The original Lycium (Goji) comes from Tibetan and Mongolian regions and remains the purest Lycium with the richest nutrient energy. The Tibetan Goji Farmers Co-op is the organized entity that has the responsibility of getting those berries to market. The Tibetan Goji Berry Company is the licensed entity to oversee sales and distribution worldwide.


This is an easily grown plant, succeedíng in most soils (light/sandy, medium/loamy and heavy/clay), flowering and fruiting better in well drained soil of moderate quality. It requires a dappled shade to sunny position. The plants have an extensive root system and can be used to stabilize banks.

The seeds are best sown as soon as it is ripe in a cold frame greenhouse. Germination is usually good and fairly quick. Normally it should germinate in late winter or early spring. Seeds from over ripe fruit will take longer to germinate, while stored seeds may require cold stratification and should be sown in a cold frame as early in the year as possible. The seeds are subject to damping off, so they should be kept well ventílated.

When the seedlings are large enough to handle, plant into individual pots and grow them in a cold frame. If growth is sufficient, it can be possible to plant them out into their permanent positions in the autumn. But generally it is best to leave them in the cold frame for the winter and plant them out in late spring to early summer of the followíng year.
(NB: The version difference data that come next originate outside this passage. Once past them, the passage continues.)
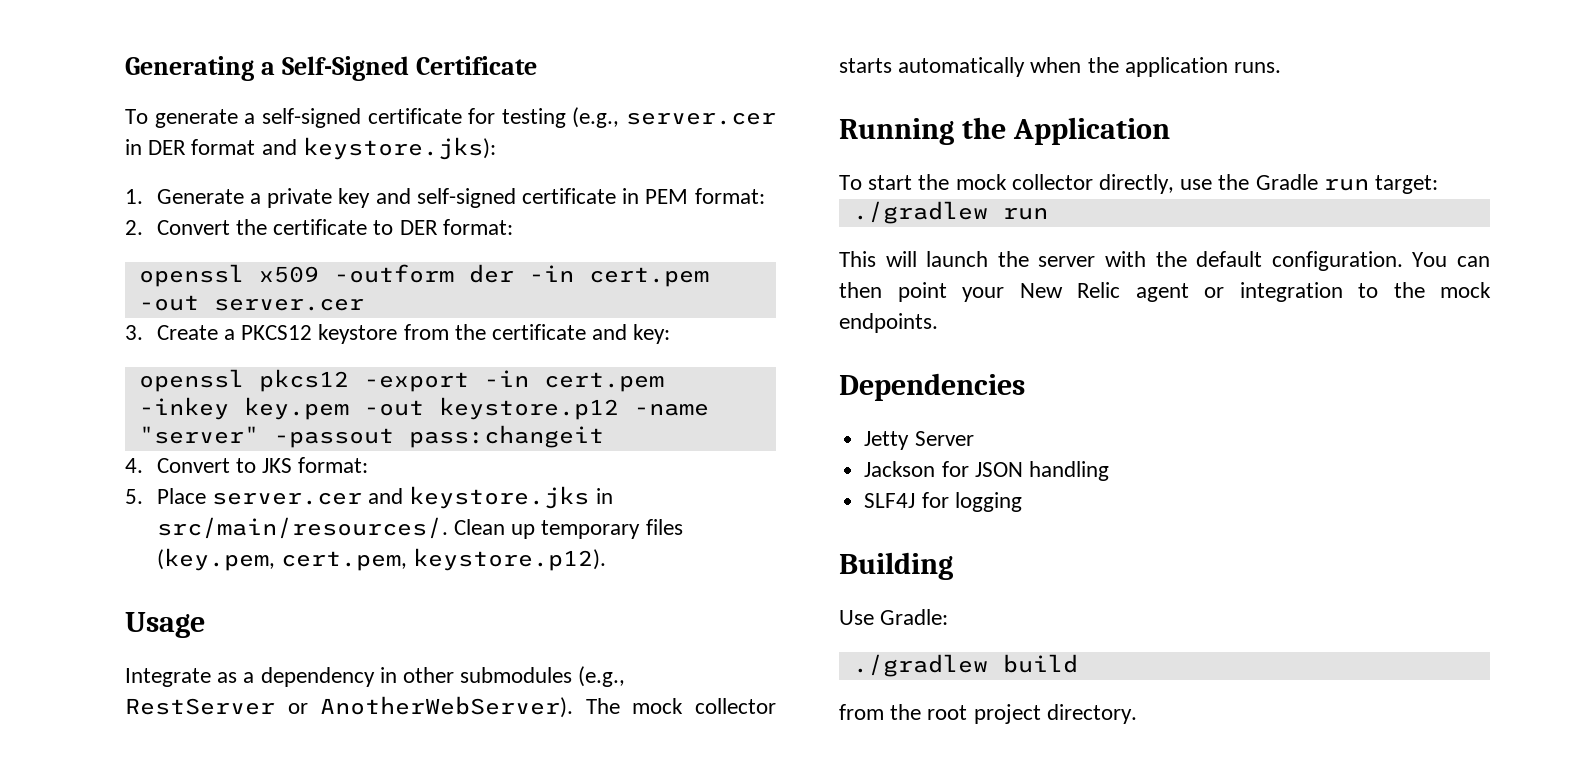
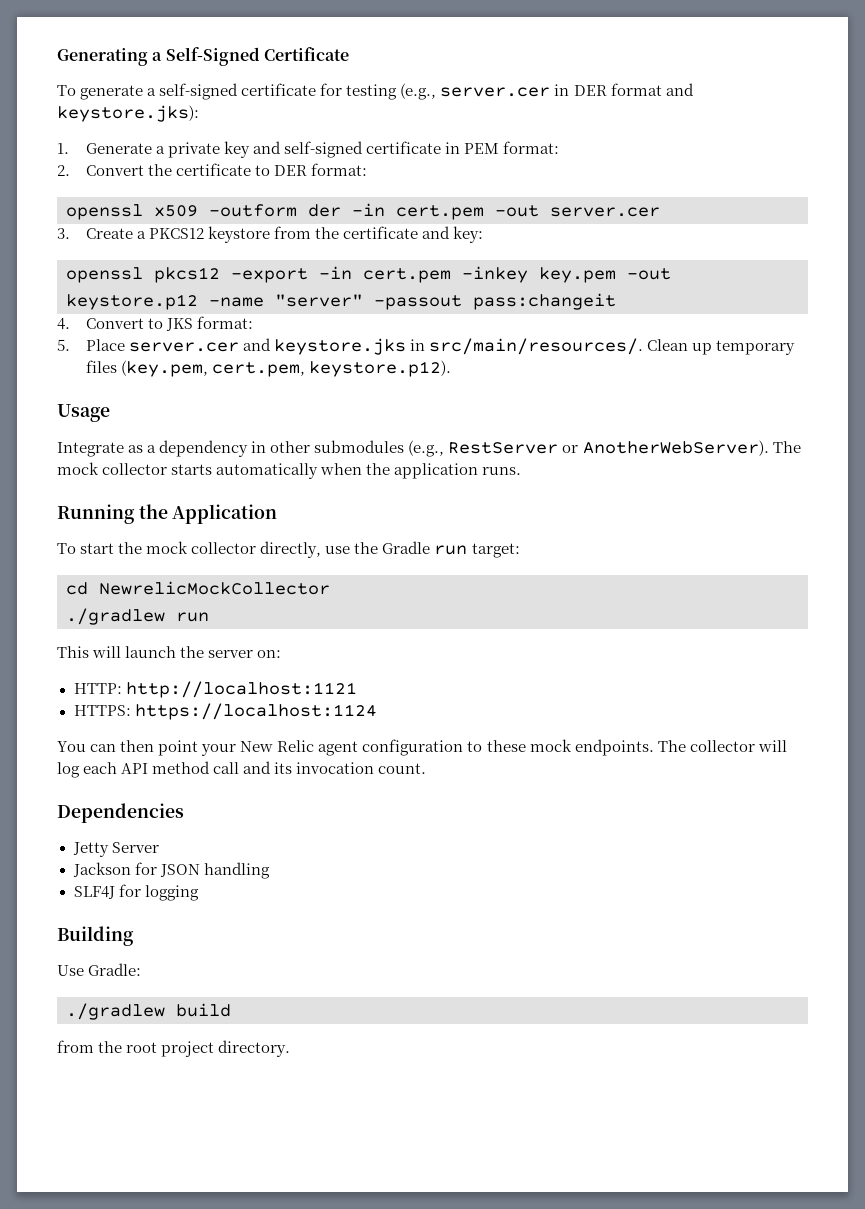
+ cd NewrelicMockCollector
- This will launch the server with the default configuration. You can then point your New Relic agent or integration to the mock endpoints.
+ This will launch the server on:
+ HTTP: http://localhost:1121
+ HTTPS: https://localhost:1124
+ You can then point your New Relic agent configuration to these mock endpoints. The collector will log each API method call and its invocation count.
Pinch out the shoot tips of the young plants in order to encourage bushy growth.


Harvest cuttings of half ripe wood: July-August in a frame. Cuttings of mature wood of the current season's growth, preferably with a heel: October ~ November in a frame.


The berries are collected in the late summer to early autumn when the fruit is mature. Traditionally it is spread thin on bamboo mats and dried in semi-shady sunlight. More thorough methods are now employed. The farmers must be very careful not to touch the fruit with their hands during the drying process because this will cause the fruit to turn very dark, almost black, which is unacceptable.